Records:
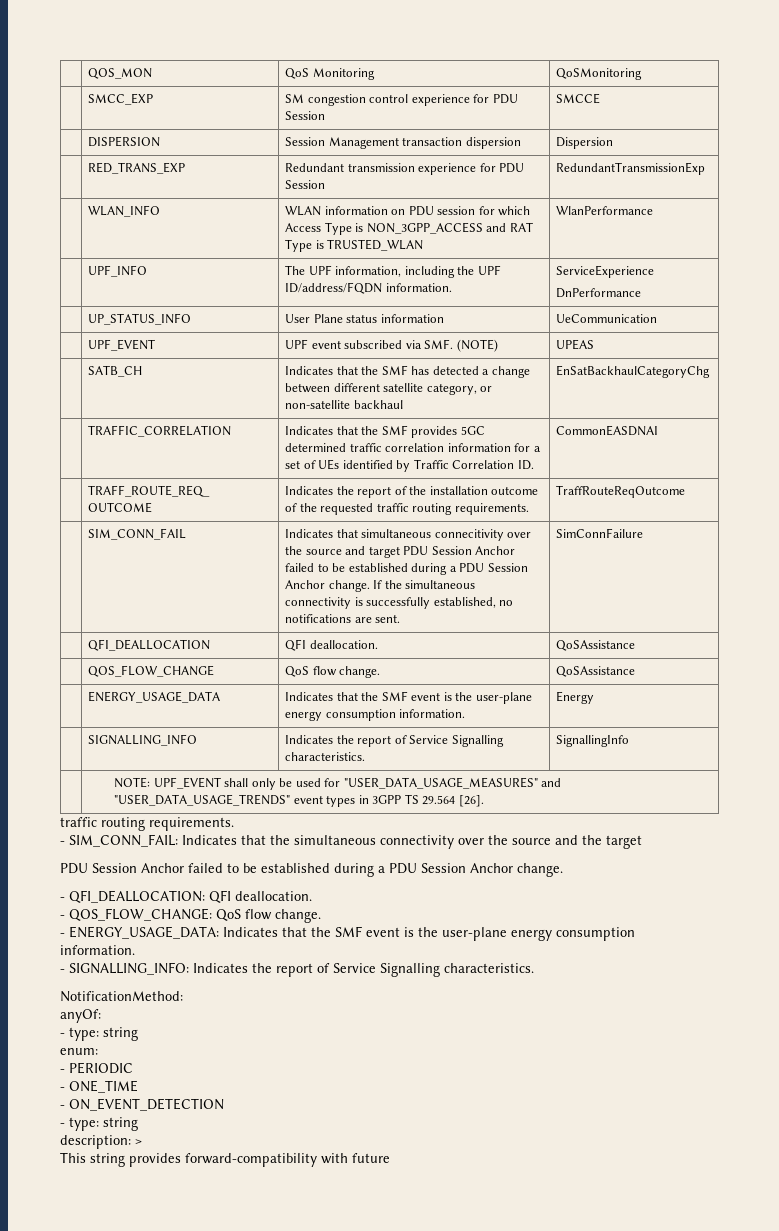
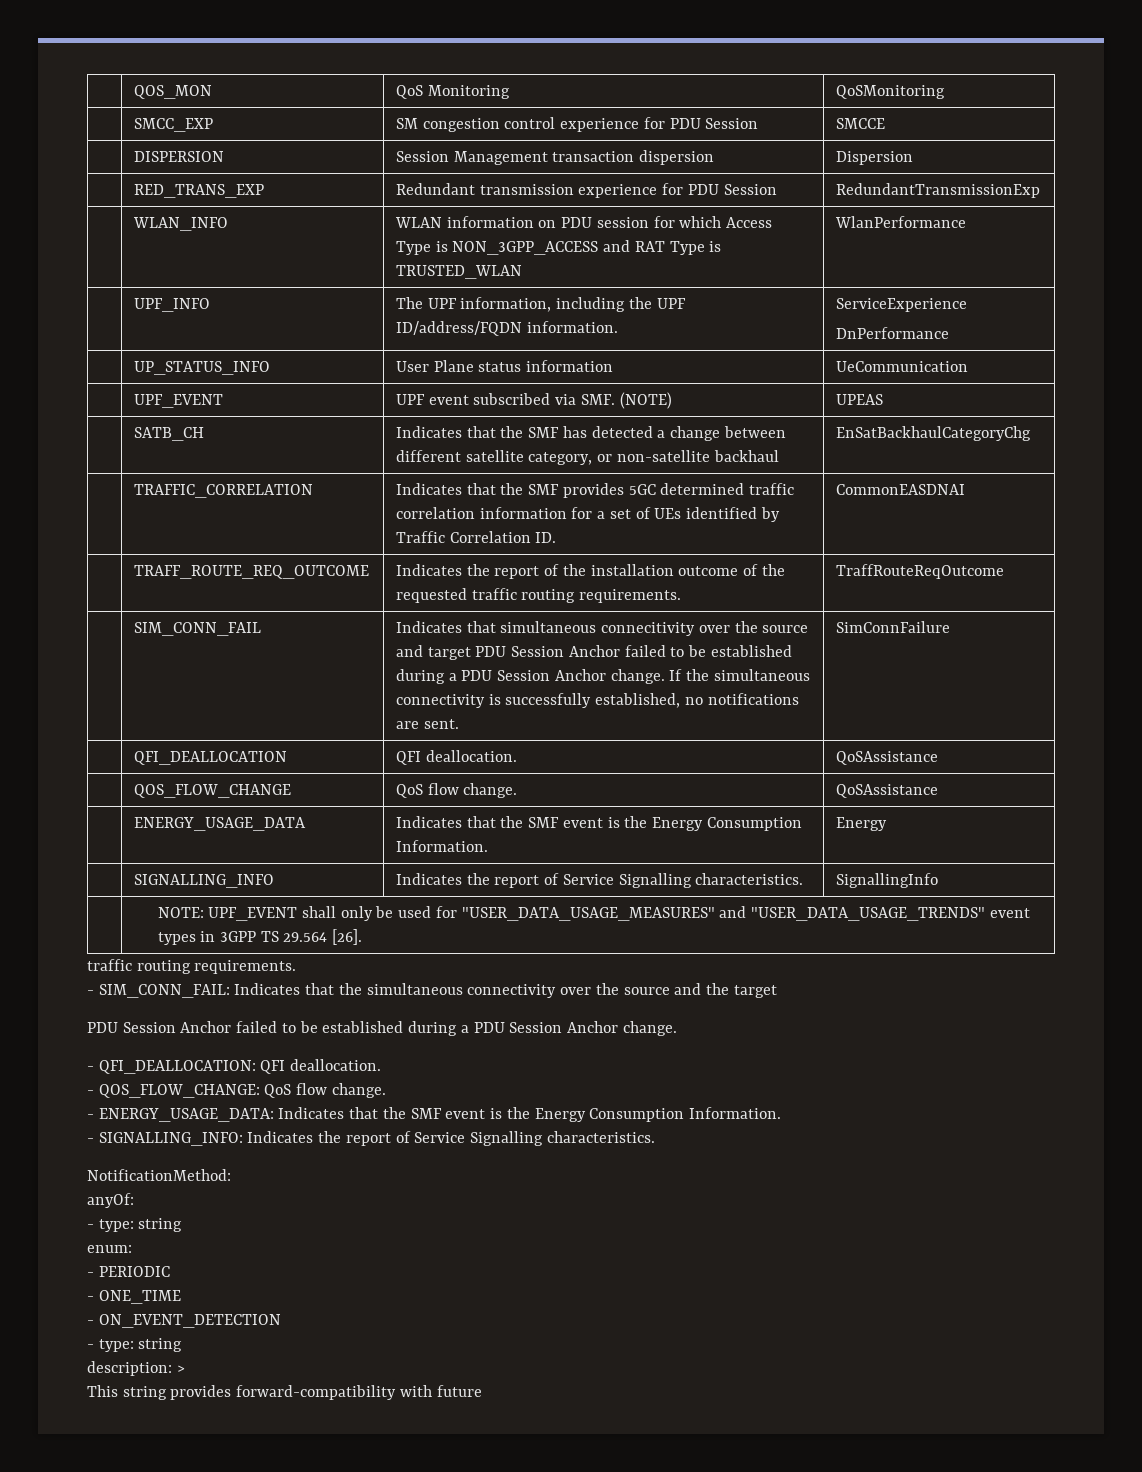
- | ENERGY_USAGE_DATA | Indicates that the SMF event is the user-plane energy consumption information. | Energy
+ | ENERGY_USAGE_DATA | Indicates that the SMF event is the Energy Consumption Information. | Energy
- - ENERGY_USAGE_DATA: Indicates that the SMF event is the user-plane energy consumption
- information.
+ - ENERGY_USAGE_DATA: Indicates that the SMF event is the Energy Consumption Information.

To do:
Although the records above contain pictures, output every line exactly and leave the pictures out.

Response to this exercise:
- | ENERGY_USAGE_DATA | Indicates that the SMF event is the user-plane energy consumption information. | Energy
+ | ENERGY_USAGE_DATA | Indicates that the SMF event is the Energy Consumption Information. | Energy
- - ENERGY_USAGE_DATA: Indicates that the SMF event is the user-plane energy consumption
- information.
+ - ENERGY_USAGE_DATA: Indicates that the SMF event is the Energy Consumption Information.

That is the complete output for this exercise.